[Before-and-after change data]
= Beginning of Section =
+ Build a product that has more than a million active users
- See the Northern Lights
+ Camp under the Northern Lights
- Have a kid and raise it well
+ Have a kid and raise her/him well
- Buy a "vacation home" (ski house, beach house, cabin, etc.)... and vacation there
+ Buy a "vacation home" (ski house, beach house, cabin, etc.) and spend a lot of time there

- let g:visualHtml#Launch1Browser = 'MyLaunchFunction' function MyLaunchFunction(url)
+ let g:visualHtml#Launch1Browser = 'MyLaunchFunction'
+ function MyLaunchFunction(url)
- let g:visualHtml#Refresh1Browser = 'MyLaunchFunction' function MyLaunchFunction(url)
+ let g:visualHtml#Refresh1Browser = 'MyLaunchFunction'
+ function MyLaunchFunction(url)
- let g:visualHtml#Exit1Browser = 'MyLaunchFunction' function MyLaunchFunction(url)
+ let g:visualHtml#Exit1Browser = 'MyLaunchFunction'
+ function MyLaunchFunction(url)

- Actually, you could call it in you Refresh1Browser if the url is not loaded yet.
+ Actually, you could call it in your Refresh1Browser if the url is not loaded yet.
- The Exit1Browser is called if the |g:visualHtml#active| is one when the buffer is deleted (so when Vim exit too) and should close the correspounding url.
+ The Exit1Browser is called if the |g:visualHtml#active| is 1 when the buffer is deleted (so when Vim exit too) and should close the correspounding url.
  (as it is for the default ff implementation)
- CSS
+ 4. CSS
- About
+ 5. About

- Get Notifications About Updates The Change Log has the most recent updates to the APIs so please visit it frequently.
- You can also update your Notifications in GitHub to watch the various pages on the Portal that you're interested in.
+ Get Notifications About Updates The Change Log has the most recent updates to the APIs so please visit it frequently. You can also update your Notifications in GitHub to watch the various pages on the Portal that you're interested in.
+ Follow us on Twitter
= End of Section =
Exercise brief: Single out each line of the records above with the string "About" in it, and copy it.

Response to the task:
- About
+ 5. About
- Get Notifications About Updates The Change Log has the most recent updates to the APIs so please visit it frequently.
+ Get Notifications About Updates The Change Log has the most recent updates to the APIs so please visit it frequently. You can also update your Notifications in GitHub to watch the various pages on the Portal that you're interested in.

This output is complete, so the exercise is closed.